The problem |
Wherever a line in the records contains the word "fill", return that line.

------ Supplied entries

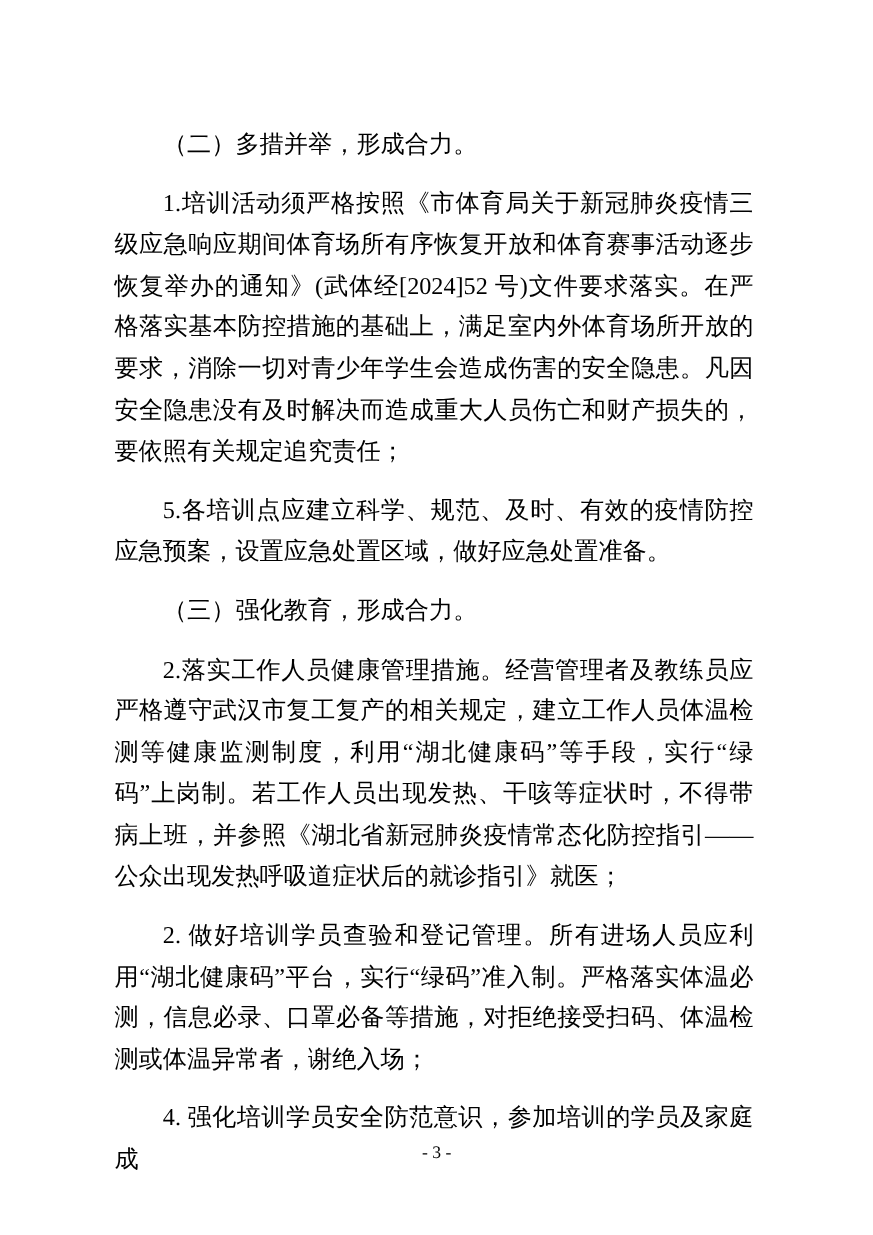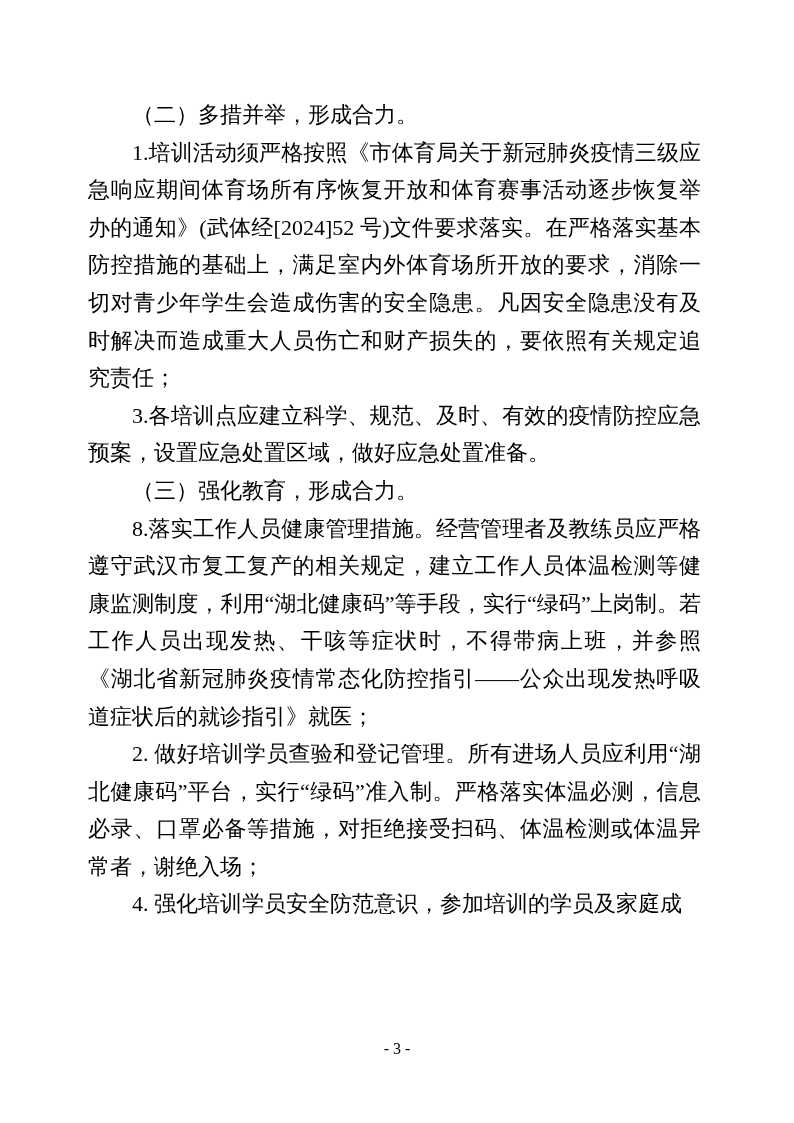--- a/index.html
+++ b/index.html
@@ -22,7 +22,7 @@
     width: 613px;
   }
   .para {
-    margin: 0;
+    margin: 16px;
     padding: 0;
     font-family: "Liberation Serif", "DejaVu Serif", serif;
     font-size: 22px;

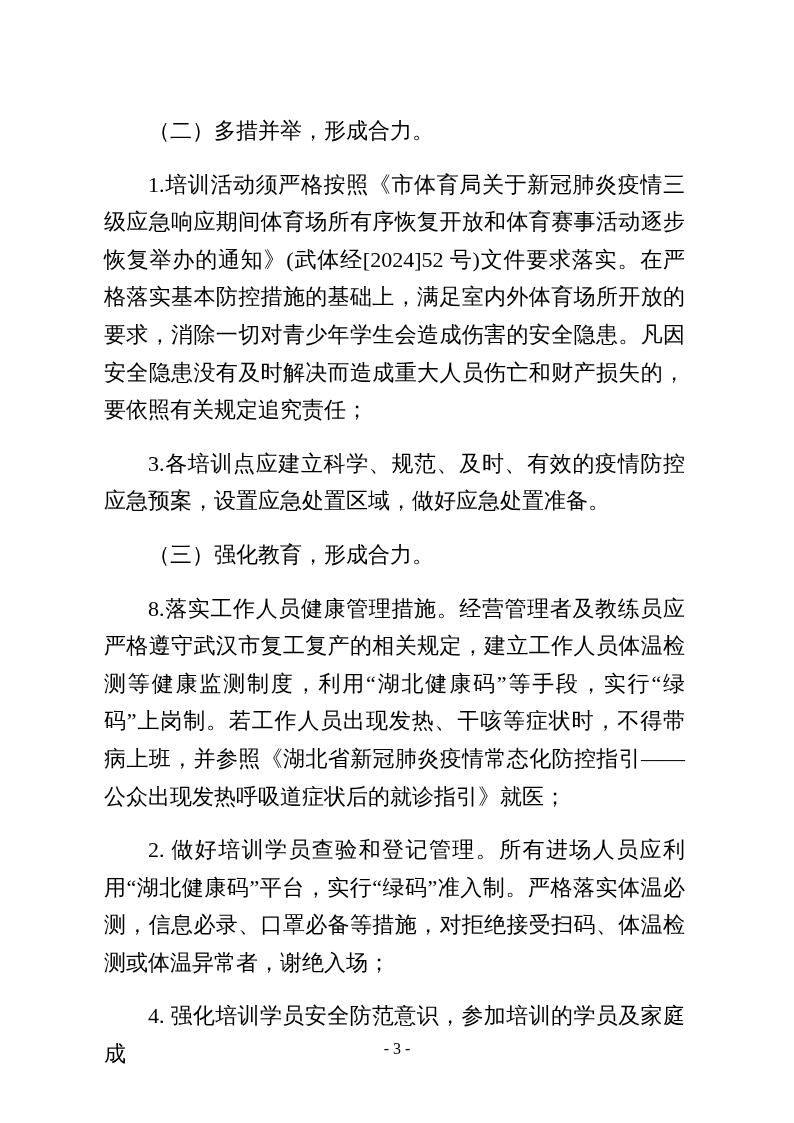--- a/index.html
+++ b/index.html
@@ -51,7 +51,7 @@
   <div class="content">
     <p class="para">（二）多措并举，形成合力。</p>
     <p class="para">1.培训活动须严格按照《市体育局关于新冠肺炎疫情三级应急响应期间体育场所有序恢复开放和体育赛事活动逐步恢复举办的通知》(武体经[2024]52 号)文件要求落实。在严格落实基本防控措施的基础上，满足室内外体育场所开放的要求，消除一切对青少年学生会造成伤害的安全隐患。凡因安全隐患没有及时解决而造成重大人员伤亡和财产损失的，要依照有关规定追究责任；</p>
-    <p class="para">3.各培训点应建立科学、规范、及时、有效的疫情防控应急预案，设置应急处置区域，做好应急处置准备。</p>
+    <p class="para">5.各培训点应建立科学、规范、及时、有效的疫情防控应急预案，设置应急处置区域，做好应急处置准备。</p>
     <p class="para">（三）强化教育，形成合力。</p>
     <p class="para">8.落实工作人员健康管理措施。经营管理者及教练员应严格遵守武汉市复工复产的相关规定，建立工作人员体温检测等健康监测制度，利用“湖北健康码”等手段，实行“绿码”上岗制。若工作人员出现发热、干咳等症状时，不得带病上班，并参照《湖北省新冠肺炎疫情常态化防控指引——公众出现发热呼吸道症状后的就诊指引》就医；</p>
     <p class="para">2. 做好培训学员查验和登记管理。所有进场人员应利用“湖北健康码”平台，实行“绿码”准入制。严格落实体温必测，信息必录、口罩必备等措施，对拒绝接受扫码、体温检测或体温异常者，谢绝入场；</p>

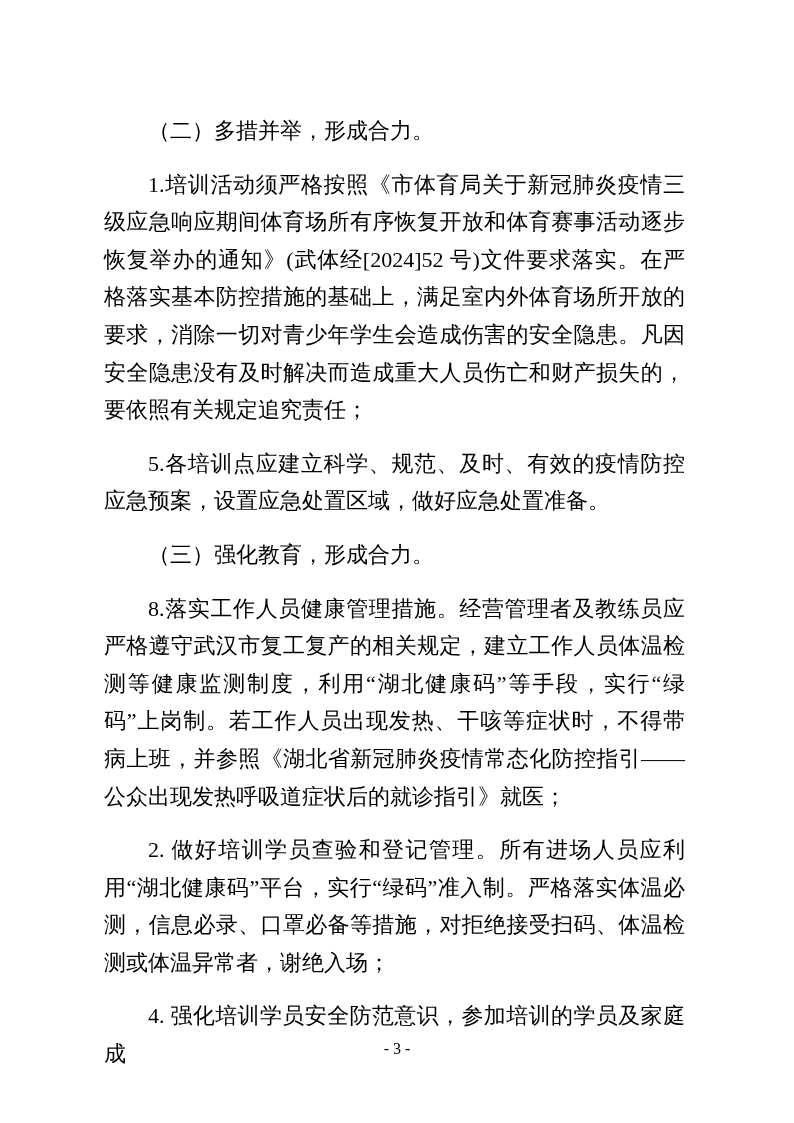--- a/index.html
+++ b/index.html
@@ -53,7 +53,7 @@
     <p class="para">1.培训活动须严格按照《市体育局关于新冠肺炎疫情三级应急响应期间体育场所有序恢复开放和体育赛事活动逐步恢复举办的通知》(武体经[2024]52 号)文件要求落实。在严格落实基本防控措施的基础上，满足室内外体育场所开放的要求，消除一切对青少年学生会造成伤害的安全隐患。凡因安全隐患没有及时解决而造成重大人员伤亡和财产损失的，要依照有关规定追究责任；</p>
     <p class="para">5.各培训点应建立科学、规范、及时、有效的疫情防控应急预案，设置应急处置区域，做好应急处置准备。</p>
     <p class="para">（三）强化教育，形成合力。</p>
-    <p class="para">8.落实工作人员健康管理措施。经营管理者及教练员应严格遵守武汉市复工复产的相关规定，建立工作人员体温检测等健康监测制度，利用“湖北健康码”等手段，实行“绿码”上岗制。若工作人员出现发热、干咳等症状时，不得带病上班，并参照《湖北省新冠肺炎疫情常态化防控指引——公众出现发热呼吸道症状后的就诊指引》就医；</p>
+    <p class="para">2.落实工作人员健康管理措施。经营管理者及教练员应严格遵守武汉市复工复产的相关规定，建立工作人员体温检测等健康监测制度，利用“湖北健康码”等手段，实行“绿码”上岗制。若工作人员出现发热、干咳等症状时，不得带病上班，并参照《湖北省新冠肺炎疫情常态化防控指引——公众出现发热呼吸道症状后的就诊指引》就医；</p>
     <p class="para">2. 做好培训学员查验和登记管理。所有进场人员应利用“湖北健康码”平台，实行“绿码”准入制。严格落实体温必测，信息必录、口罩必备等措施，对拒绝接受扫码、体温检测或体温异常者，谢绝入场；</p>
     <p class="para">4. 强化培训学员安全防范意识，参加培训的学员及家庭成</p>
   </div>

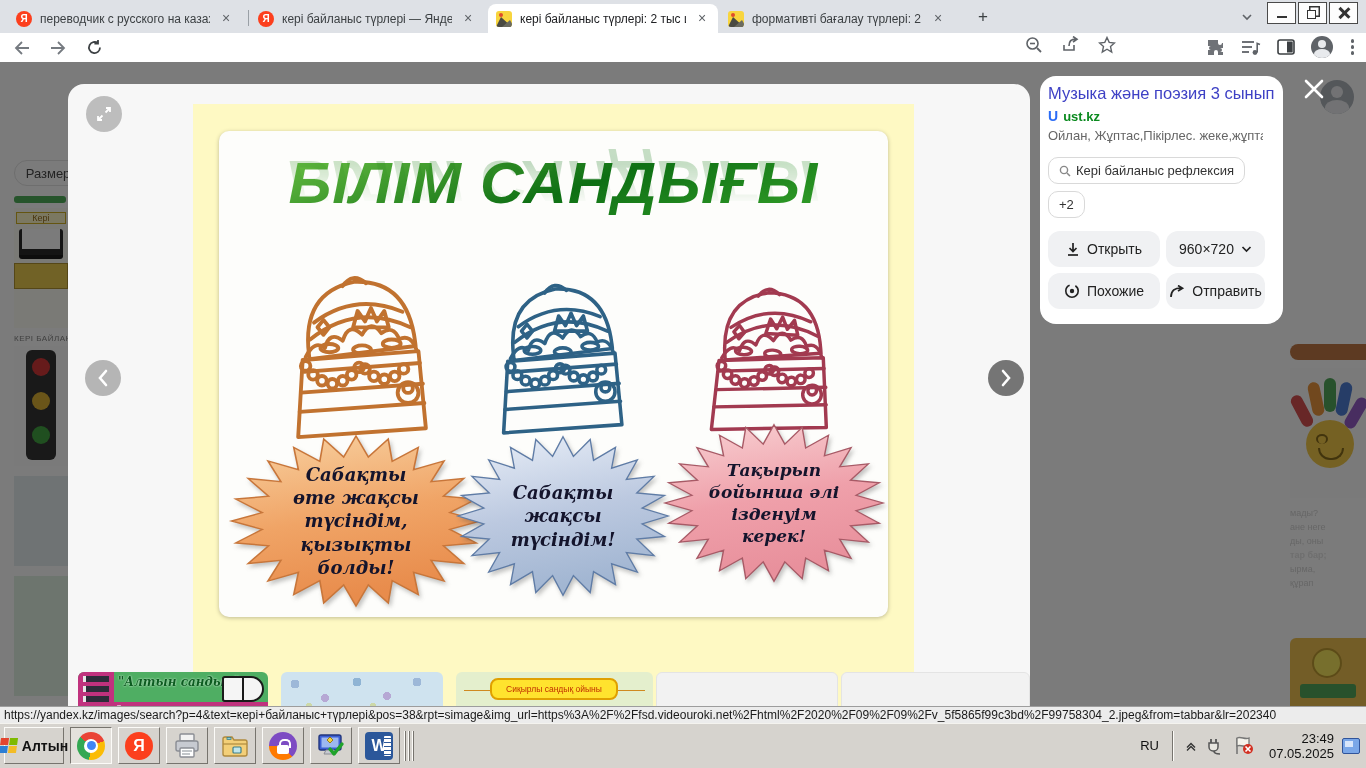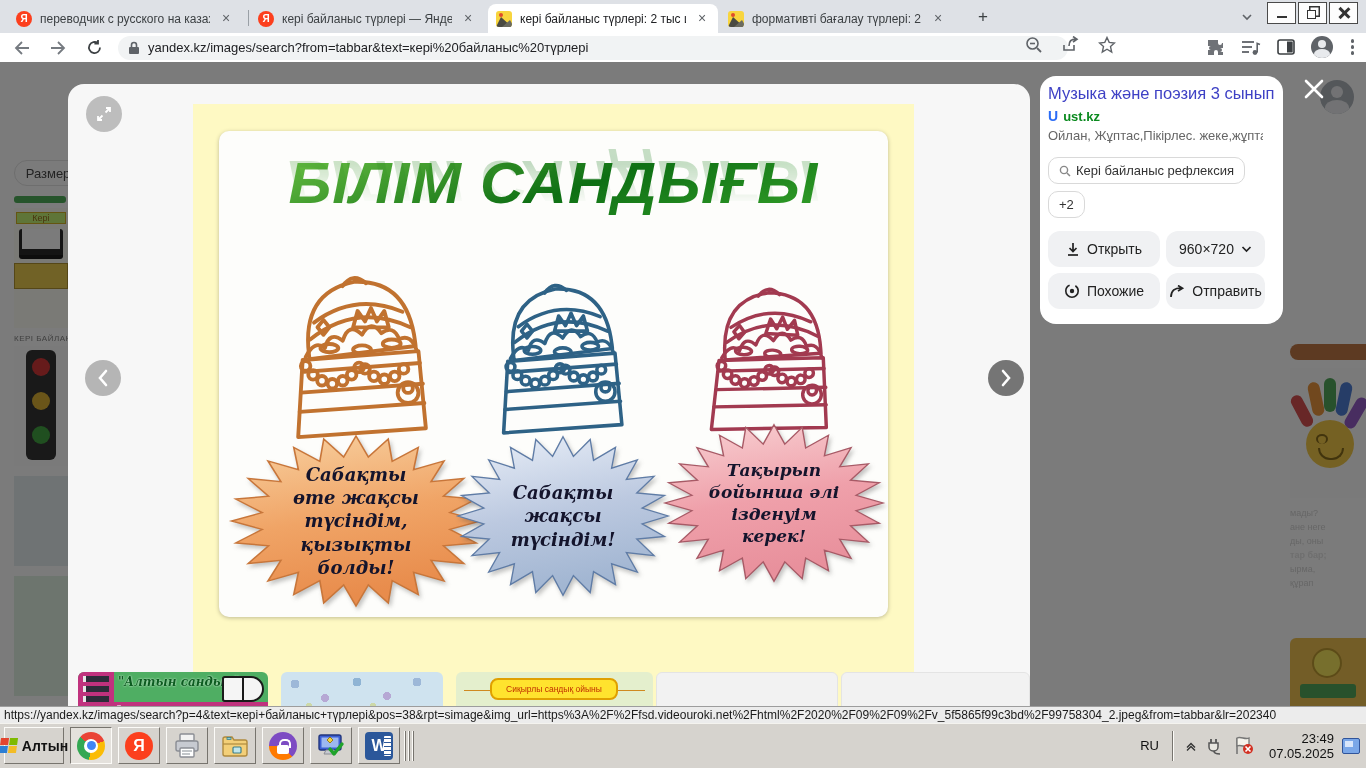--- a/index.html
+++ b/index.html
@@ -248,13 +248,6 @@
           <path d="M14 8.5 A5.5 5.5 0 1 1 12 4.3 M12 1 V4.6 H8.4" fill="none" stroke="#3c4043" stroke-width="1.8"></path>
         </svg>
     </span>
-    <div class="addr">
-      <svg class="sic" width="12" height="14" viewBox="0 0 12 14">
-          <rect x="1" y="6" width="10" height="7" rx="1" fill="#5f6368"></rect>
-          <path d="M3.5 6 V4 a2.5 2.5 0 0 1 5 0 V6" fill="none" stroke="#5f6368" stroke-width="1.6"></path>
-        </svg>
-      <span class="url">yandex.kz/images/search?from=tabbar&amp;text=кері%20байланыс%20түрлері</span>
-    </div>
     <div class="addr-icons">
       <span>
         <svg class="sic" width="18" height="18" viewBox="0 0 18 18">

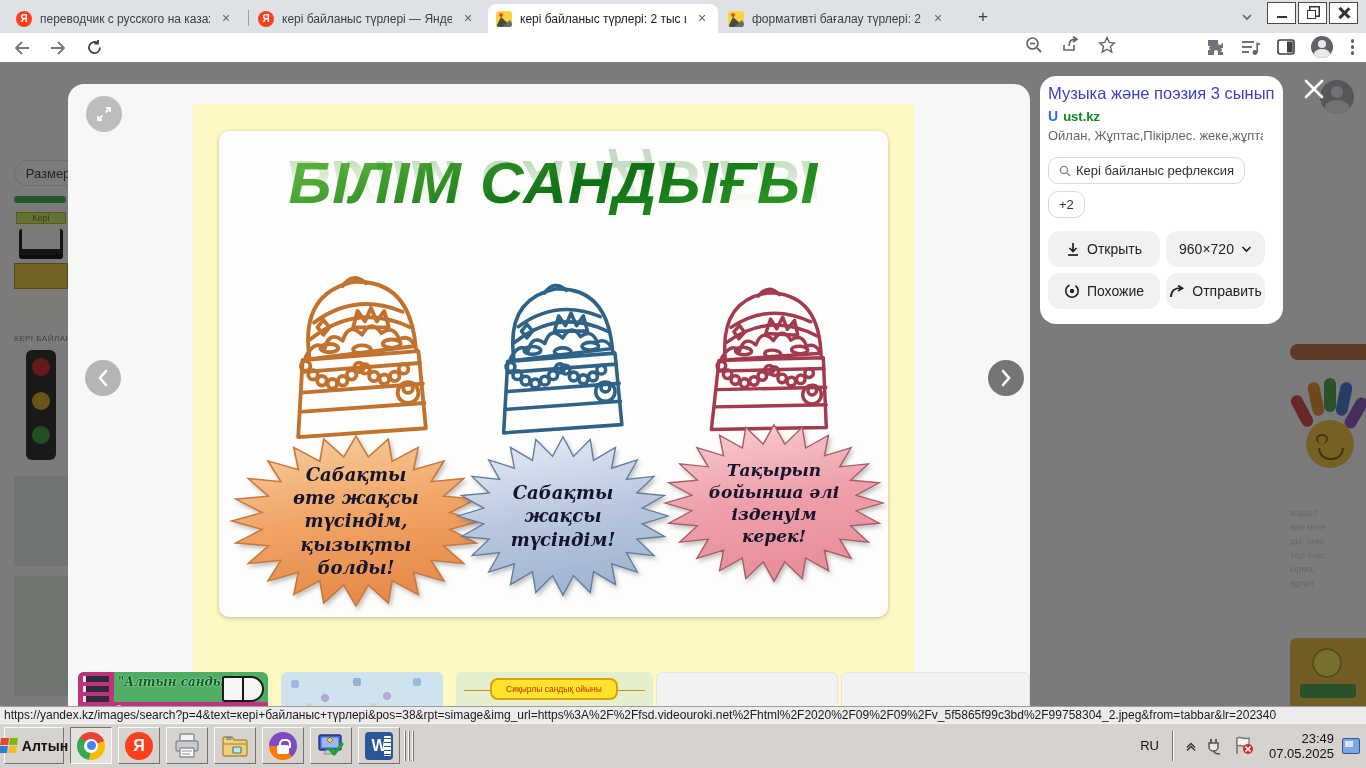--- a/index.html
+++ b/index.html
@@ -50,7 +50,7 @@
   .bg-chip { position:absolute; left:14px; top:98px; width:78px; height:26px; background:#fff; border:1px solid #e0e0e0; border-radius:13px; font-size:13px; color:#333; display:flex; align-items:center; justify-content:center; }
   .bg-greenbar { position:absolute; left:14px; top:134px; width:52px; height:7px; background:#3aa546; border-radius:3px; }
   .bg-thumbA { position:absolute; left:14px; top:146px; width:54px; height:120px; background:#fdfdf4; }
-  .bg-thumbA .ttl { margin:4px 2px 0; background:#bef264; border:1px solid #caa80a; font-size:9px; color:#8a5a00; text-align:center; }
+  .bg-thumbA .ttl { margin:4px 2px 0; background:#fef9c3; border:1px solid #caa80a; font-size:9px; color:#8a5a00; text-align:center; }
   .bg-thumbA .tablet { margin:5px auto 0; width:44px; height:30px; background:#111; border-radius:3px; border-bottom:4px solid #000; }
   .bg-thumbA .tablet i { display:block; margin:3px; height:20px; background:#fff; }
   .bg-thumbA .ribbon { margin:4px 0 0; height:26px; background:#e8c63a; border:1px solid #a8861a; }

------------

Final answer |
           <path d="M14 8.5 A5.5 5.5 0 1 1 12 4.3 M12 1 V4.6 H8.4" fill="none" stroke="#3c4043" stroke-width="1.8"></path>
-          <rect x="1" y="6" width="10" height="7" rx="1" fill="#5f6368"></rect>
-          <path d="M3.5 6 V4 a2.5 2.5 0 0 1 5 0 V6" fill="none" stroke="#5f6368" stroke-width="1.6"></path>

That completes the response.